> **Stored items**:
--- START ---
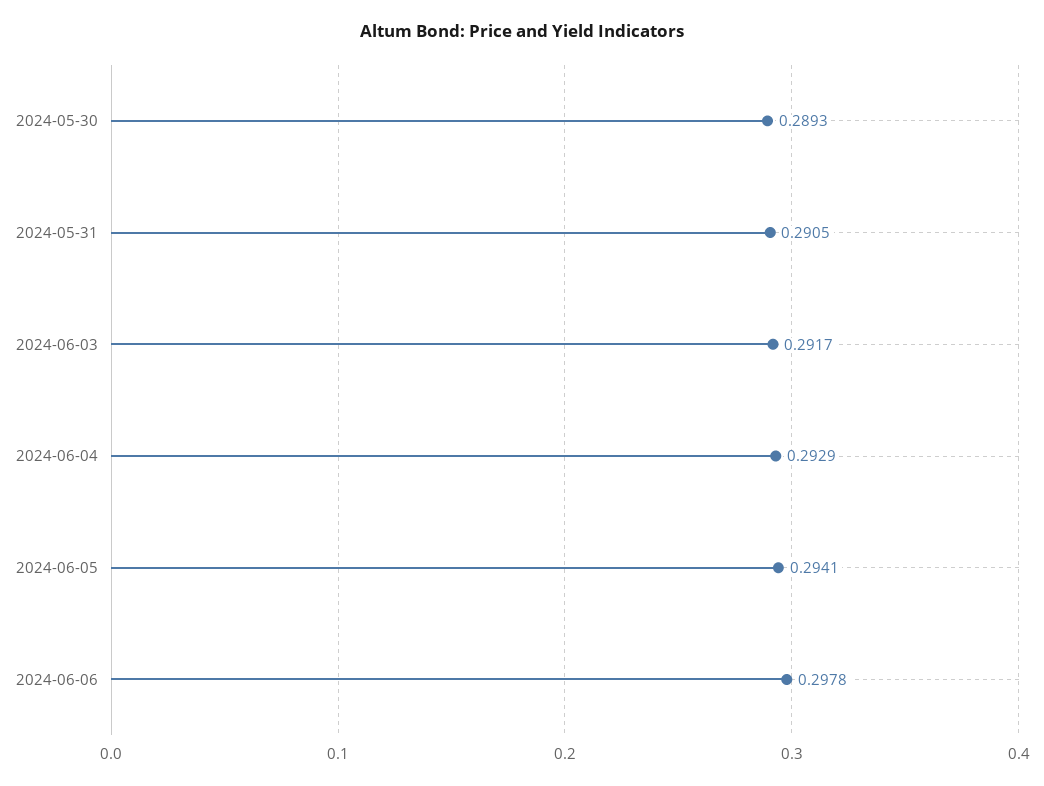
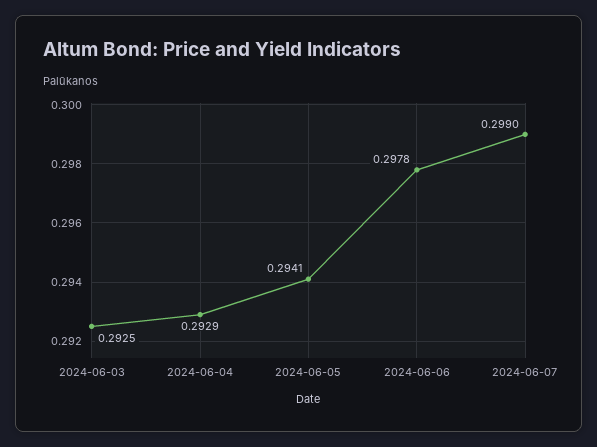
2024-05-30: 0.2893 -> none
2024-05-31: 0.2905 -> none
2024-06-03: 0.2917 -> 0.2925
2024-06-07: none -> 0.299

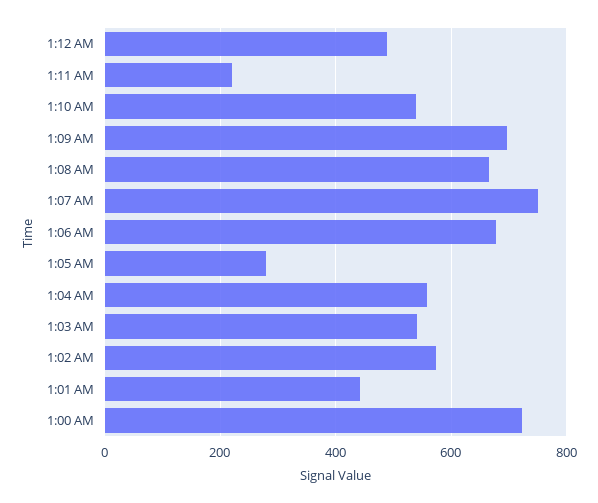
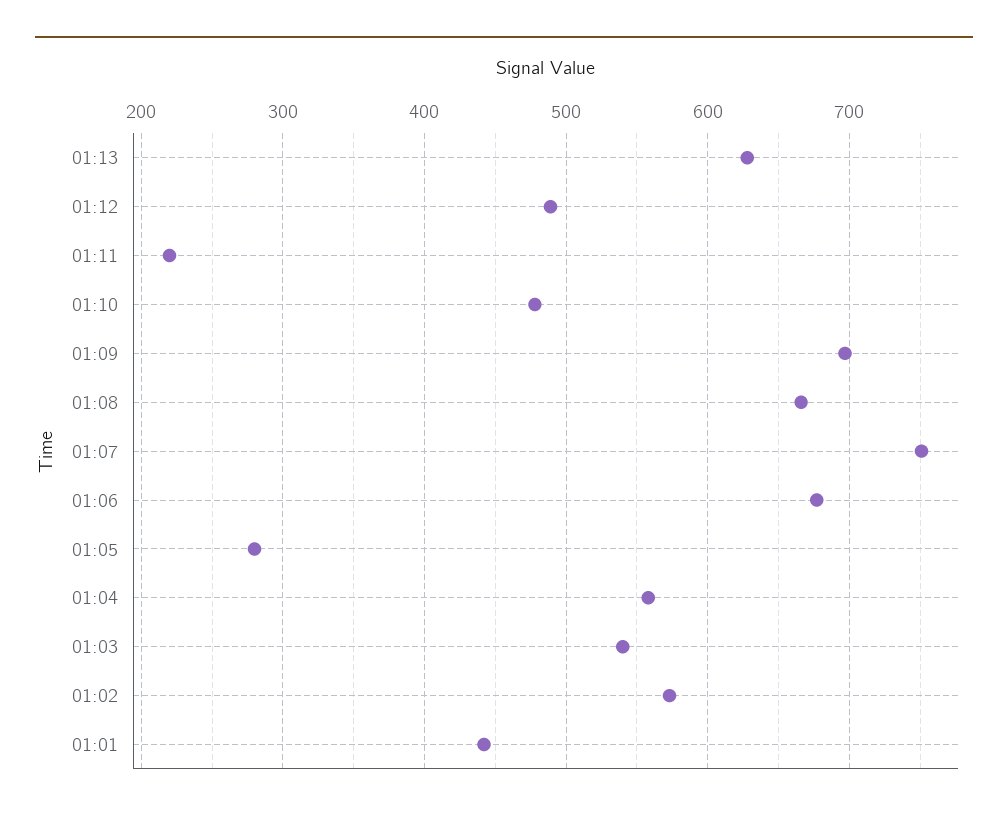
1:10 AM: 540 -> 480
1:00 AM: 720 -> none
01:13: none -> 630

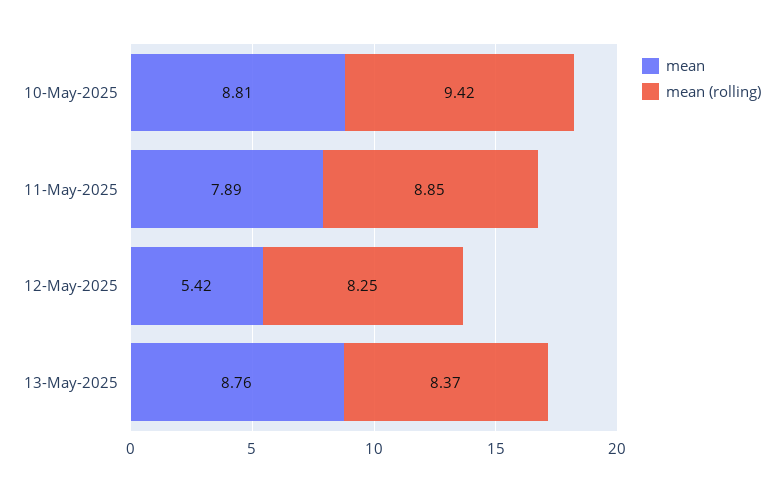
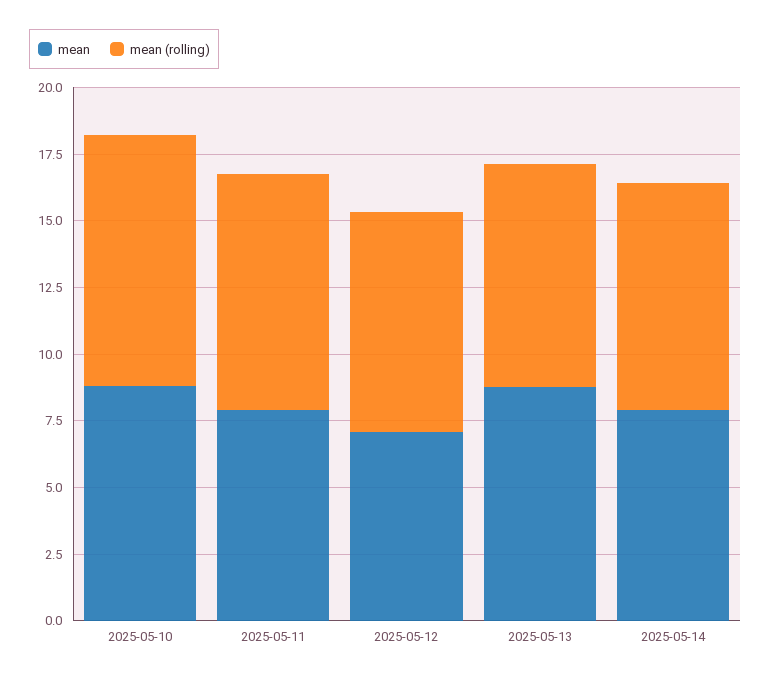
mean, 12-May-2025: 5.42 -> 7
mean, 2025-05-14: none -> 8
mean (rolling), 2025-05-14: none -> 8.5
--- END ---
> **PROBLEM**: When copying the entries, drop the images and keep every line exact.

> **RESULT OF THE TASK**:
2024-05-30: 0.2893 -> none
2024-05-31: 0.2905 -> none
2024-06-03: 0.2917 -> 0.2925
2024-06-07: none -> 0.299

1:10 AM: 540 -> 480
1:00 AM: 720 -> none
01:13: none -> 630

mean, 12-May-2025: 5.42 -> 7
mean, 2025-05-14: none -> 8
mean (rolling), 2025-05-14: none -> 8.5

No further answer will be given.